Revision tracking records

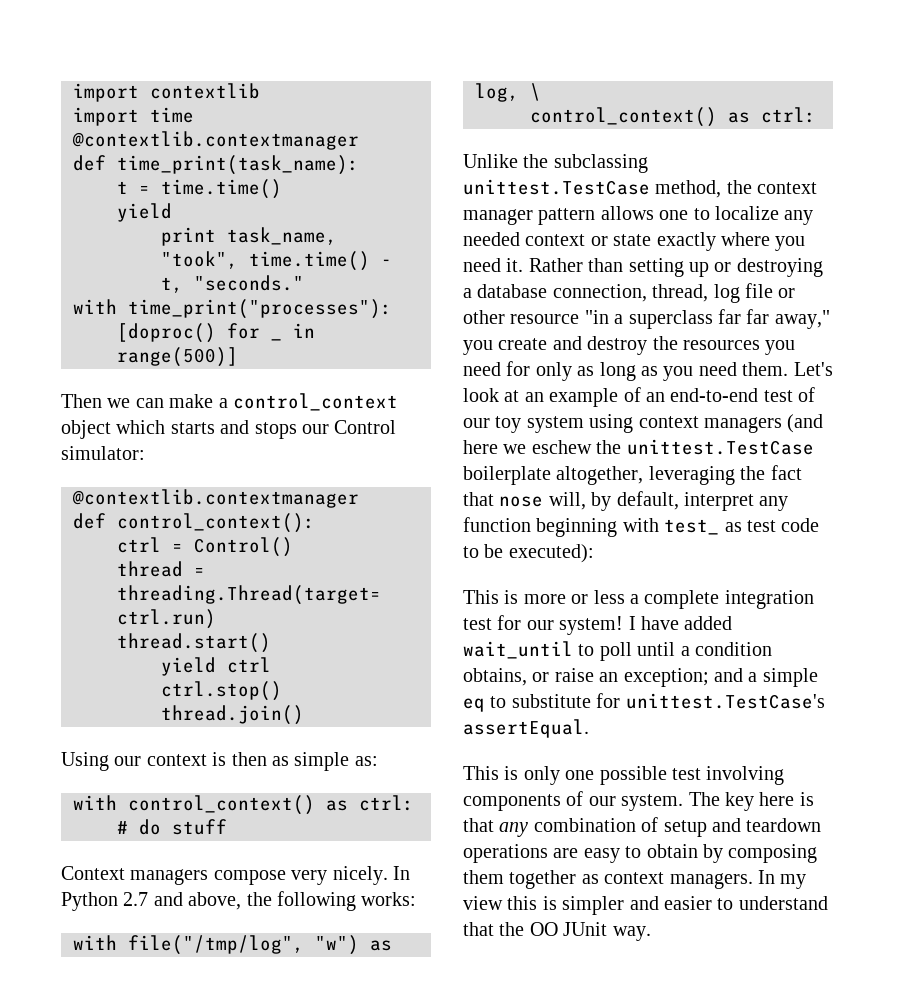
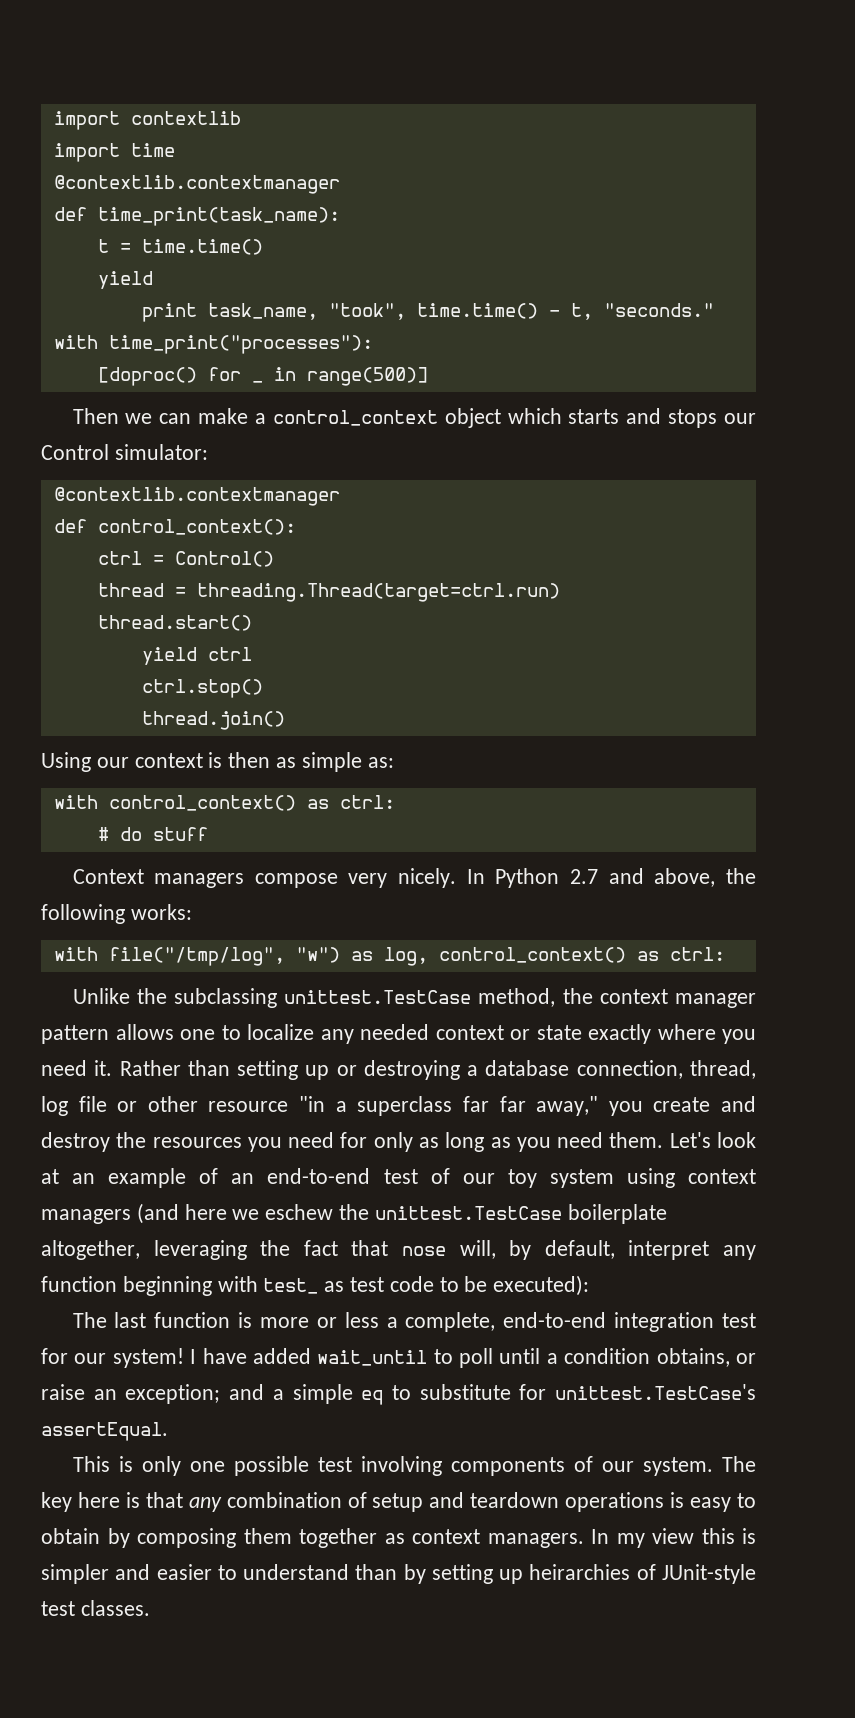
[530,83,541,101] \ // -> (428, 956) none
[463,590,499,604] This -> [72,1312,231,1328] The last function
[644,590,720,609] complete -> [405,1312,607,1332] complete, end-to-end
[553,848,579,858] are -> [670,1492,685,1508] is
[463,922,651,941] that the OO JUnit way. -> [355,1564,756,1584] [41,1600,150,1616] than by setting up heirarchies of JUnit-style test classes.

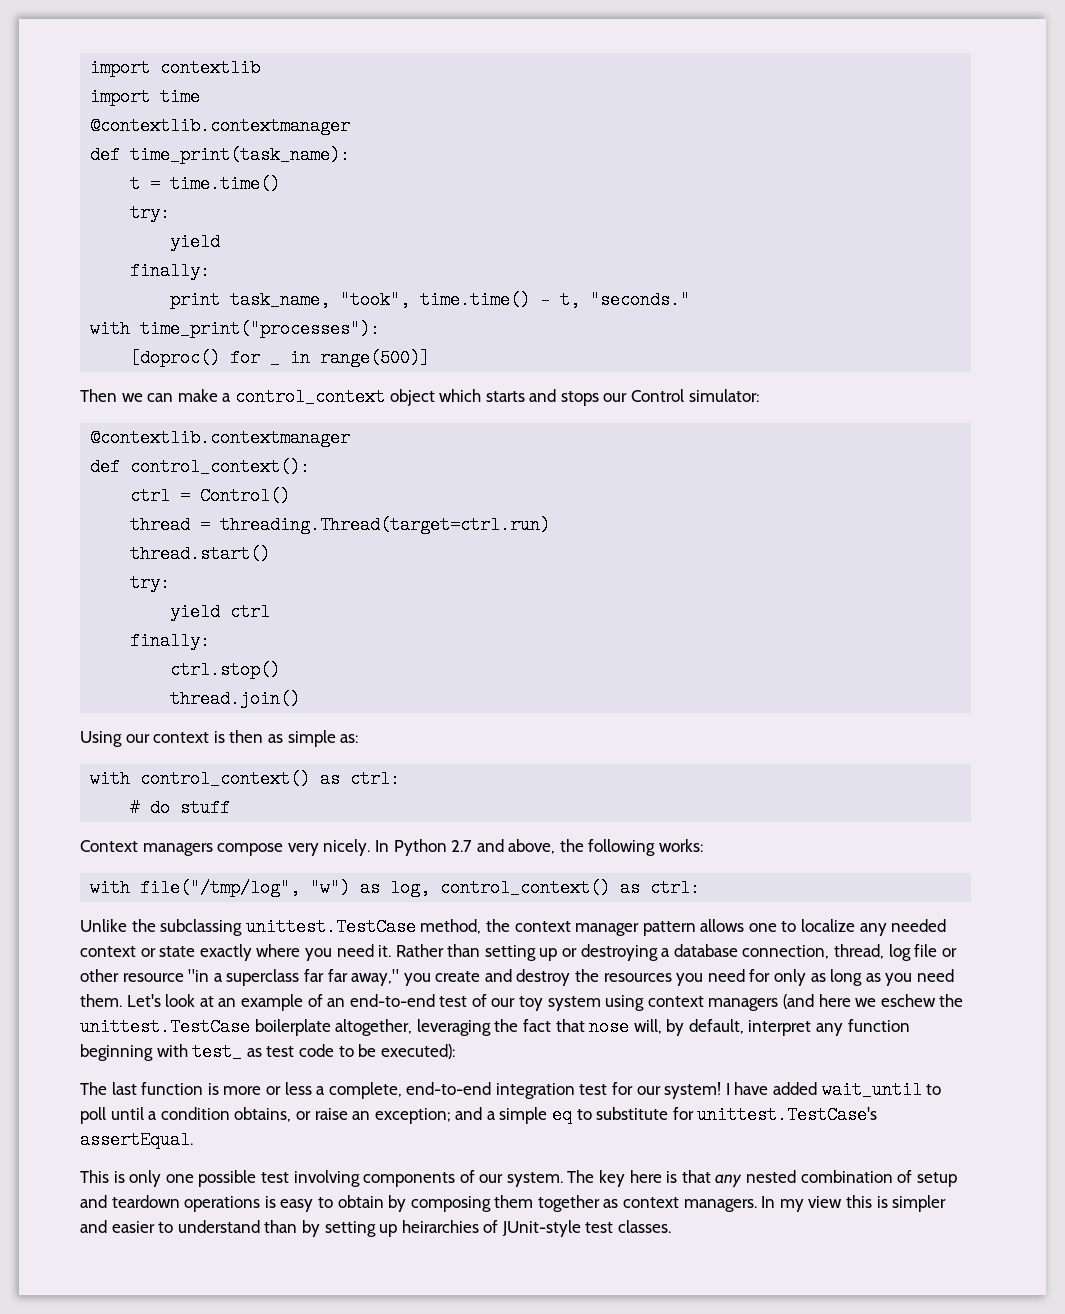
[97,271,153,289] // yield -> [130,204,171,222] [170,233,221,251] [130,262,211,280] // try: // yield // finally:
(252, 623) none -> [130,574,171,592] // try:
(252, 654) none -> [130,632,211,650] // finally:
(222, 1504) none -> [746,1170,797,1183] nested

EXERCISE: With "none" as the search string, filter the records and return each line that has it.

TASK SOLUTION:
[530,83,541,101] \ // -> (428, 956) none
(252, 623) none -> [130,574,171,592] // try:
(252, 654) none -> [130,632,211,650] // finally:
(222, 1504) none -> [746,1170,797,1183] nested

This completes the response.